• **Work request**:
Output, without any change, the listing below from its opening line up to and including the line with "2018-05-28 | Request Type: STANDARD -> eFOI".

------------------------------------------------------------

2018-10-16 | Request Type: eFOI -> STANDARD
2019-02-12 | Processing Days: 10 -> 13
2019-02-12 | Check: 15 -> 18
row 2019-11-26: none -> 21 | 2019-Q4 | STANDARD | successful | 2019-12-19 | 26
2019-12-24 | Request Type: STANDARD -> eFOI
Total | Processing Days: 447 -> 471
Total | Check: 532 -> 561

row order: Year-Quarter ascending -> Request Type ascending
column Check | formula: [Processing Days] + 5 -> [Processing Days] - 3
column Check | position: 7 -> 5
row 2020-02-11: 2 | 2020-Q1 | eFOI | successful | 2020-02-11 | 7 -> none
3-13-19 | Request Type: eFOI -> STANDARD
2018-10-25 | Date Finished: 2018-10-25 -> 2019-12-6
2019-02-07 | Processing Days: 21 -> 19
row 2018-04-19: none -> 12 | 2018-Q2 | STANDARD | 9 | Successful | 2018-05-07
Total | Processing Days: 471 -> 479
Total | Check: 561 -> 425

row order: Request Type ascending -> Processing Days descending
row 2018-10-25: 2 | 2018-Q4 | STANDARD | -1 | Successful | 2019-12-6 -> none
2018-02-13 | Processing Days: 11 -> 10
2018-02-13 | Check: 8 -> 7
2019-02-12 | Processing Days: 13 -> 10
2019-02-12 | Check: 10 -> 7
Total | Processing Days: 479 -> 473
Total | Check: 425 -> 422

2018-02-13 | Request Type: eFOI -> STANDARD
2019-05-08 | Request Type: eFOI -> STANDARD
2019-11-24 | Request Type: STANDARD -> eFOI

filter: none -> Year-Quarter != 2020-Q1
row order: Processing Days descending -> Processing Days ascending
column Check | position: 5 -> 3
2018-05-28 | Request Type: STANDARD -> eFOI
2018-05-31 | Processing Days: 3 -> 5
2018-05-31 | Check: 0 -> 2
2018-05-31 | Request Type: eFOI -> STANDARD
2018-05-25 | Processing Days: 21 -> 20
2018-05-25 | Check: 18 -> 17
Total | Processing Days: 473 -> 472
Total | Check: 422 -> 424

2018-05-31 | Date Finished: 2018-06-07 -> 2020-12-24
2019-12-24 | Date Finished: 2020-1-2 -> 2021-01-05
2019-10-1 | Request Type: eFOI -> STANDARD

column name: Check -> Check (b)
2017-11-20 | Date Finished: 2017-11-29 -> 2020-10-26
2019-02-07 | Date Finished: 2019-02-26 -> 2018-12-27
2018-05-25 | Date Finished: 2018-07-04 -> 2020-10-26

------------------------------------------------------------

• **Task result**:
2018-10-16 | Request Type: eFOI -> STANDARD
2019-02-12 | Processing Days: 10 -> 13
2019-02-12 | Check: 15 -> 18
row 2019-11-26: none -> 21 | 2019-Q4 | STANDARD | successful | 2019-12-19 | 26
2019-12-24 | Request Type: STANDARD -> eFOI
Total | Processing Days: 447 -> 471
Total | Check: 532 -> 561

row order: Year-Quarter ascending -> Request Type ascending
column Check | formula: [Processing Days] + 5 -> [Processing Days] - 3
column Check | position: 7 -> 5
row 2020-02-11: 2 | 2020-Q1 | eFOI | successful | 2020-02-11 | 7 -> none
3-13-19 | Request Type: eFOI -> STANDARD
2018-10-25 | Date Finished: 2018-10-25 -> 2019-12-6
2019-02-07 | Processing Days: 21 -> 19
row 2018-04-19: none -> 12 | 2018-Q2 | STANDARD | 9 | Successful | 2018-05-07
Total | Processing Days: 471 -> 479
Total | Check: 561 -> 425

row order: Request Type ascending -> Processing Days descending
row 2018-10-25: 2 | 2018-Q4 | STANDARD | -1 | Successful | 2019-12-6 -> none
2018-02-13 | Processing Days: 11 -> 10
2018-02-13 | Check: 8 -> 7
2019-02-12 | Processing Days: 13 -> 10
2019-02-12 | Check: 10 -> 7
Total | Processing Days: 479 -> 473
Total | Check: 425 -> 422

2018-02-13 | Request Type: eFOI -> STANDARD
2019-05-08 | Request Type: eFOI -> STANDARD
2019-11-24 | Request Type: STANDARD -> eFOI

filter: none -> Year-Quarter != 2020-Q1
row order: Processing Days descending -> Processing Days ascending
column Check | position: 5 -> 3
2018-05-28 | Request Type: STANDARD -> eFOI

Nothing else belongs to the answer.